Anche l’annullamento a causa di Ebola del voto locale alle recenti elezioni presidenziali è parso motivato da ragioni politiche più che mediche: i mercati di strada e le funzioni religiose, attività ad alto rischio di contagio, sono infatti proseguite indisturbate. Il risultato di questa diffidenza è che molti malati si tengono lontani dagli ospedali. Secondo l’Oms, due terzi delle vittime non erano tra i contatti monitorati.

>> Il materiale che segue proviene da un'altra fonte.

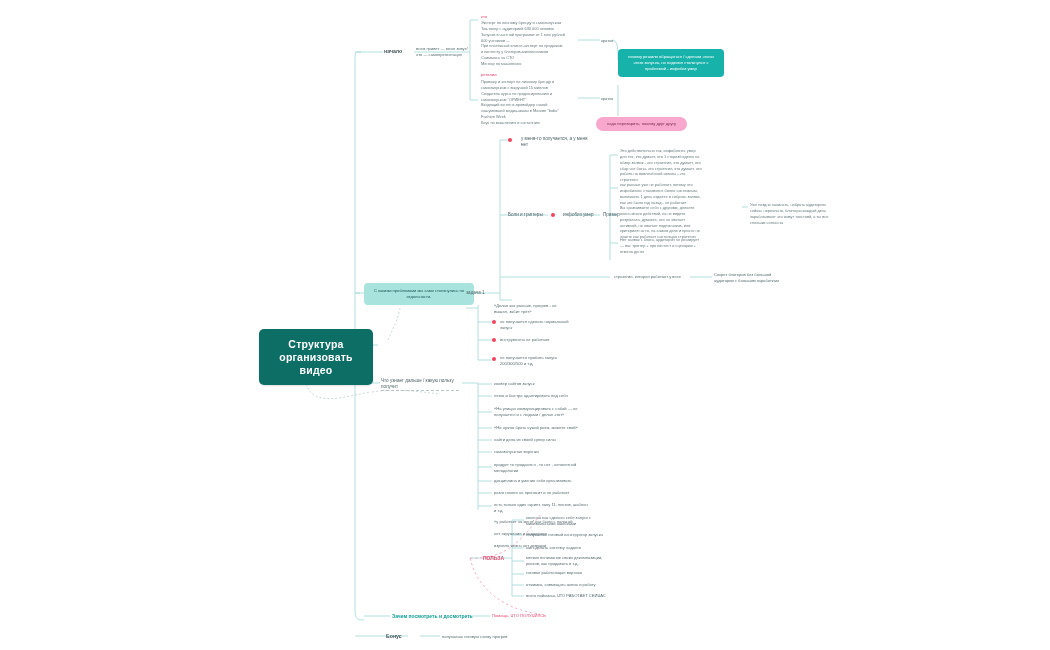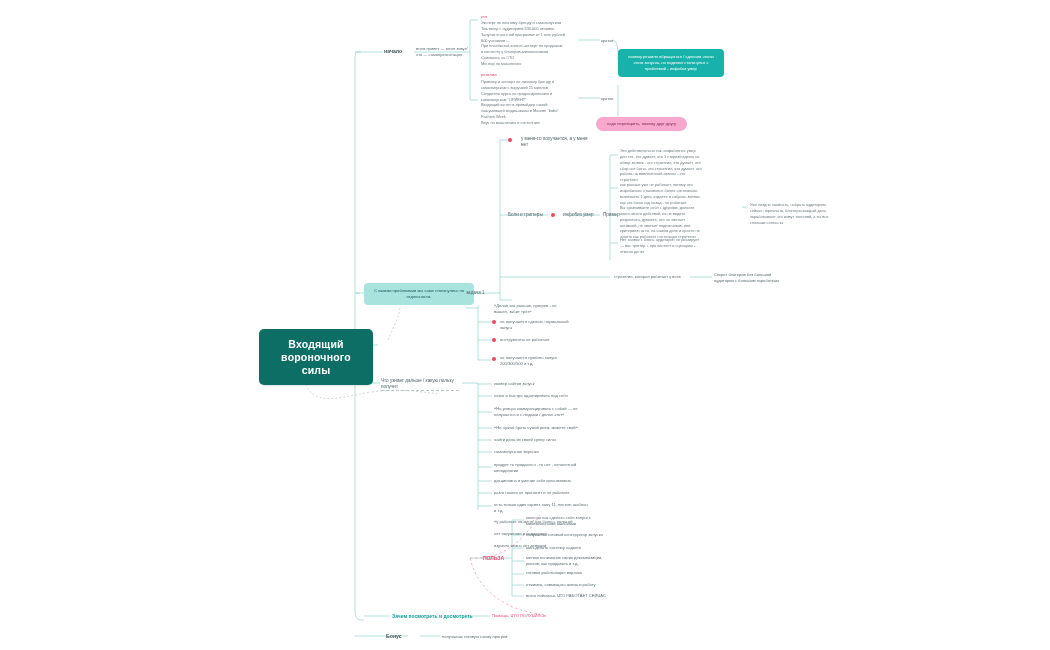--- a/index.html
+++ b/index.html
@@ -138,22 +138,22 @@
     <path d="M305 360 C 300 410, 330 400, 370 392" fill="none" stroke="#b9c6c9" stroke-width="0.7" stroke-dasharray="2,2"></path>
     <path d="M372 392 C 400 388, 420 392, 440 394" fill="none" stroke="#b9c6c9" stroke-width="0.7" stroke-dasharray="2,2"></path>
 
     <path d="M470 558 C 500 560, 520 545, 540 515" fill="none" stroke="#f4a0bb" stroke-width="0.8" stroke-dasharray="2.5,2.5"></path>
     <path d="M470 558 C 480 600, 520 612, 540 614" fill="none" stroke="#f4a0bb" stroke-width="0.8" stroke-dasharray="2.5,2.5"></path>
 
     <path d="M400 308 C 398 320, 392 330, 388 340" fill="none" stroke="#b9c6c9" stroke-width="0.7" stroke-dasharray="2,2"></path>
   </svg>
 
   <div class="node root" style="left:259px;top:329px;width:86px;">
-    <span>Входящий</span>
-    <span class="l2">вороночного силы</span>
+    <span>Структура</span>
+    <span class="l2">организовать видео</span>
   </div>
 
   <div class="node lbl-b" style="left:384px;top:48px;">начало</div>
   <div class="node item" style="left:416px;top:46px;width:54px;">всем привет — меня зовут/что — самопрезентация</div>
 
   <div class="node lbl-pink-s" style="left:481px;top:14px;">кто</div>
   <div class="node para" style="left:481px;top:20px;width:98px;">
     <div>Эксперт по личному бренду и самозапускам</div>
     <div>Тик-токер с аудиторией 630.000 человек</div>
     <div>Запуски в частной программе от 1 млн рублей</div>

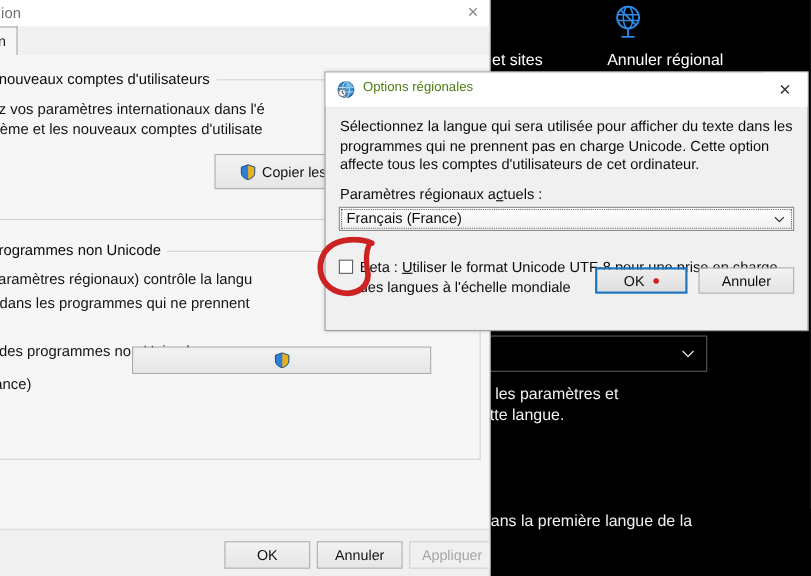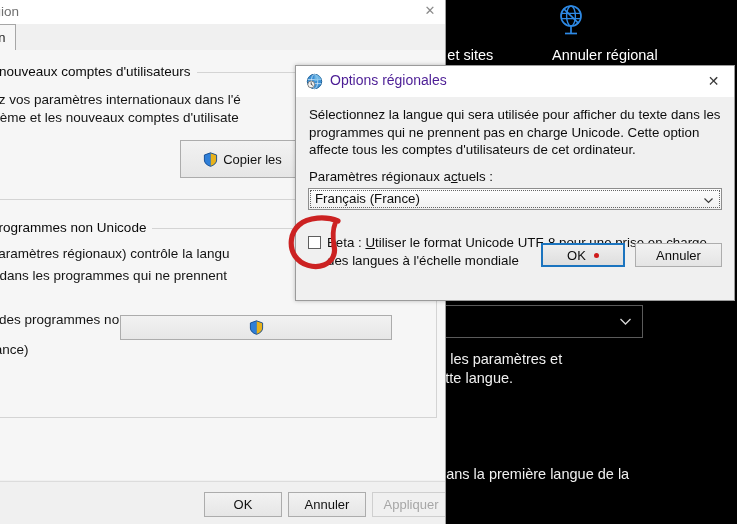--- a/index.html
+++ b/index.html
@@ -107,21 +107,21 @@
     position:absolute;left:295px;top:65px;width:440px;height:236px;
     background:#f0f0f0;border:1px solid #9b9b9b;
     box-shadow:0 0 4px rgba(0,0,0,.25);
     box-sizing:border-box;
   }
   #opt-titlebar{
     position:absolute;left:0;top:0;width:100%;height:31px;background:#ffffff;
   }
   #opt-app-icon{position:absolute;left:10px;top:7px;width:17px;height:17px;}
   #opt-title{
-    position:absolute;left:34px;top:6px;font-size:14px;color:#4c1d95;
+    position:absolute;left:34px;top:6px;font-size:12px;color:#4d7c0f;
     white-space:nowrap;
   }
   #opt-close{
     position:absolute;right:0;top:0;width:41px;height:30px;
     display:flex;align-items:center;justify-content:center;
     font-size:14px;color:#3a3a3a;background:#ffffff;
   }
   #opt-desc{
     position:absolute;left:13px;top:40px;width:412px;
     font-size:13.3px;line-height:17.5px;color:#0d0d0d;
@@ -232,21 +232,21 @@
       <div class="region-tab" id="tab-admin">Administration</div>
     </div>
 
     <div id="region-body">
 
       <div class="grp-box" style="left:9px;top:22px;width:548px;height:128px;"></div>
       <div class="grp-title" style="left:18px;top:14px;">cran d'accueil et nouveaux comptes d'utilisateurs</div>
       <div class="body-text" style="left:20px;top:42px;">Affichez et copiez vos paramètres internationaux dans l'é</div>
       <div class="body-text" style="left:20px;top:60px;">les comptes système et les nouveaux comptes d'utilisate</div>
 
-      <div class="win-btn" style="left:300px;top:90px;width:125px;height:38px;">
+      <div class="win-btn" style="left:315px;top:90px;width:125px;height:32px;">
         <span class="shield">
           <svg viewBox="0 0 15 15" width="15" height="15">
             <path d="M7.5 0.8 L13.6 3 V8 C13.6 11 10.8 13.4 7.5 14.3 C4.2 13.4 1.4 11 1.4 8 V3 Z" fill="#1e63b8"></path>
             <path d="M7.5 0.8 L13.6 3 V8 C13.6 11 10.8 13.4 7.5 14.3 Z" fill="#e8b21c"></path>
             <path d="M7.5 0.8 L1.4 3 V8 C1.4 11 4.2 13.4 7.5 14.3 Z" fill="#2f7fd8"></path>
             <path d="M7.5 0.8 L13.6 3 V8 C13.6 11 10.8 13.4 7.5 14.3 C4.2 13.4 1.4 11 1.4 8 V3 Z" fill="none" stroke="#1a4f92" stroke-width=".9"></path>
           </svg>
         </span>
         <span>Copier les</span>
       </div>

COME SPIEGANO sotto anonimato gli operatori sanitari locali, ad alimentare le ostilità ci sono pure concrete ragioni economiche. Per combattere l’epidemia, la comunità internazionale ha messo a disposizione del governo congolese circa duecento milioni di dollari, una grossa fetta dei quali proviene della Banca Mondiale. Tantissimi soldi, in un paese in cui sono insoddisfatti molti bisogni primari. La scarsa trasparenza con cui sono gestiti questi fondi provoca conseguenze perverse. Le autorità locali li usano per placare il malcontento dopo le proteste, con i cosiddetti «progetti di rapido impatto».
Questa ricompensa, a sua volta, stimola nuovi tumulti che ostacolano il lavoro dei medici, favoriscono il contagio e giustificano nuovi investimenti umanitari, almeno finché i donatori staranno al gioco. Se dovessero cessare gli aiuti, peraltro, la situazione potrebbe persino peggiorare.